>>

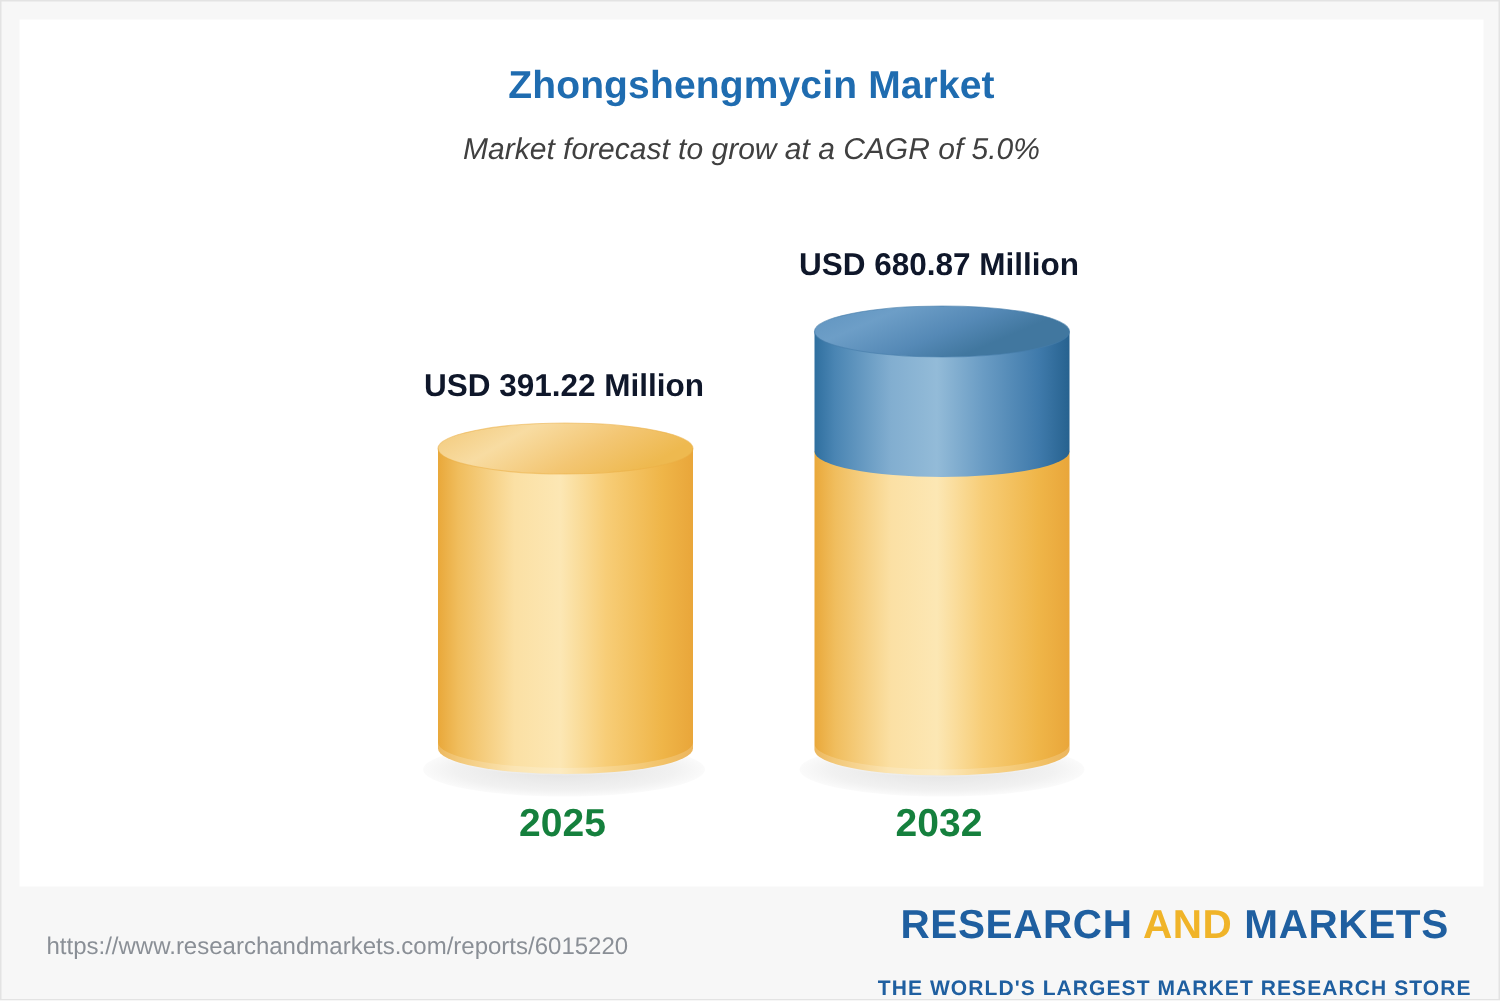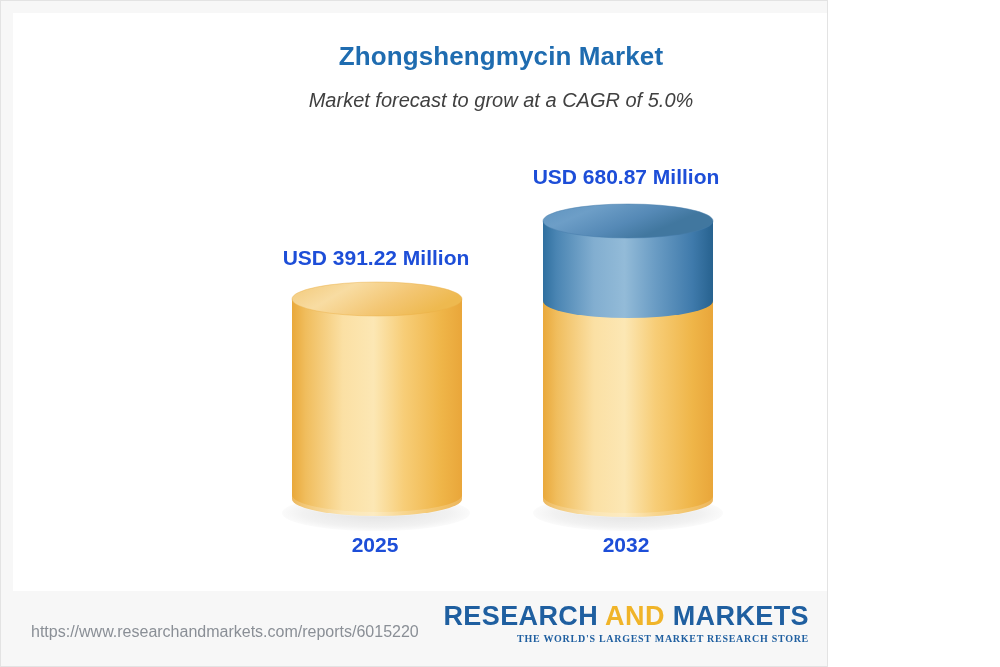--- a/index.html
+++ b/index.html
@@ -16,7 +16,7 @@
   }
   #chart-card {
     position: relative;
-    width: 828px;
+    width: 1000px;
     height: 667px;
     box-sizing: border-box;
     background: #f7f7f7;

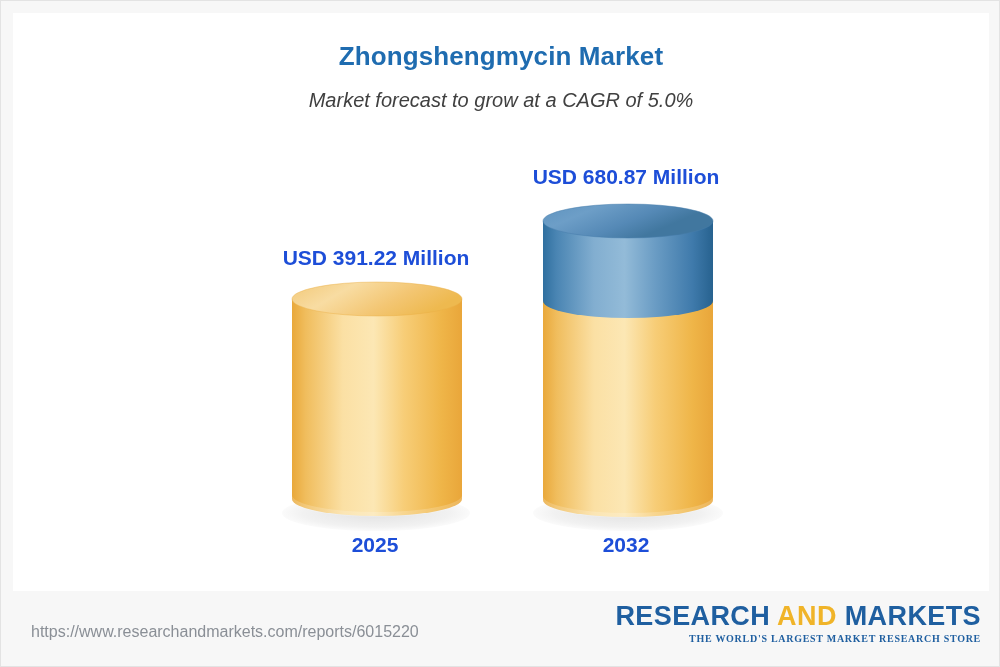--- a/index.html
+++ b/index.html
@@ -62,7 +62,7 @@
     position: absolute;
     font-size: 21px;
     font-weight: bold;
-    color: #1d4ed8;
+    color: #0f172a;
     text-align: center;
     white-space: nowrap;
   }

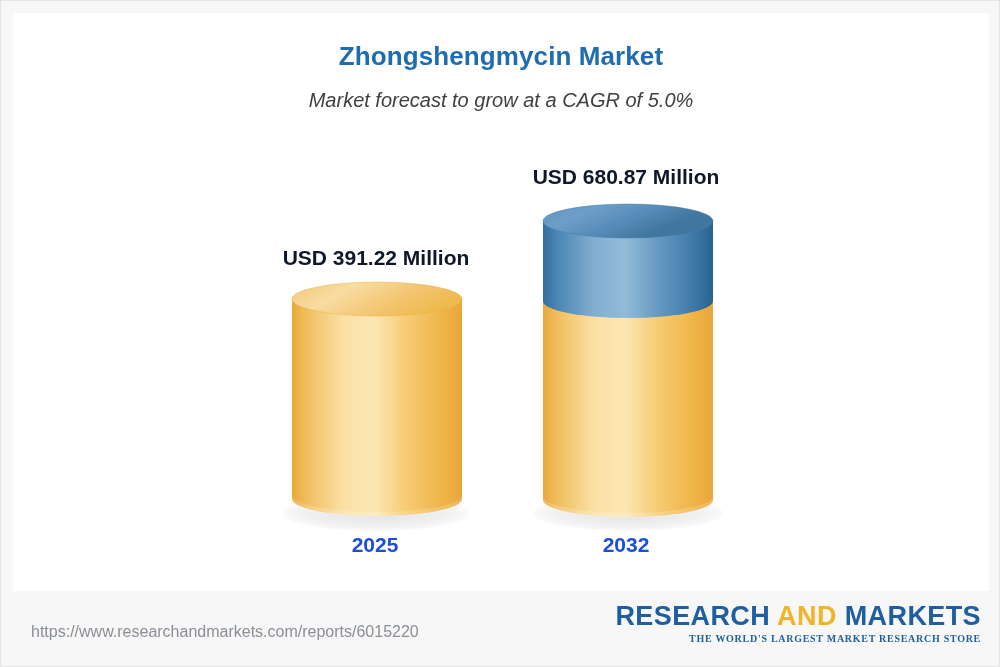--- a/index.html
+++ b/index.html
@@ -72,9 +72,9 @@
   
   .cat-label {
     position: absolute;
-    font-size: 21px;
-    font-weight: bold;
-    color: #1d4ed8;
+    font-size: 26px;
+    font-weight: bold;
+    color: #15803d;
     text-align: center;
     white-space: nowrap;
     top: 532px;

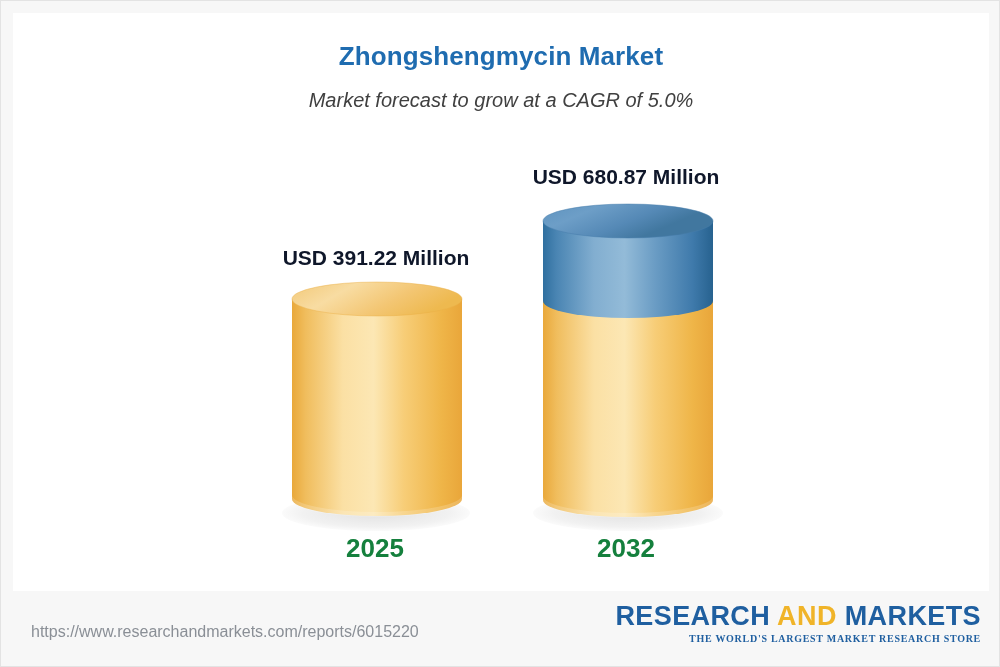--- a/index.html
+++ b/index.html
@@ -121,13 +121,12 @@
   }
   #logo-main .word-and { color: #f0b429; }
   #logo-tagline {
-    font-size: 10px;
+    font-size: 14px;
     font-weight: bold;
     letter-spacing: 0.72px;
     color: #1f5fa0;
-    margin-top: 3px;
-    white-space: nowrap;
-    font-family: Liberation Serif, serif;
+    margin-top: 20px;
+    white-space: nowrap;
   }
 </style>
 </head>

<<

*EXERCISE GOAL*:
Using the material, show each line where the string "size" can be found.

*YOUR SOLUTION*:
     font-size: 21px;
-    font-size: 21px;
+    font-size: 26px;
-    font-size: 10px;
+    font-size: 14px;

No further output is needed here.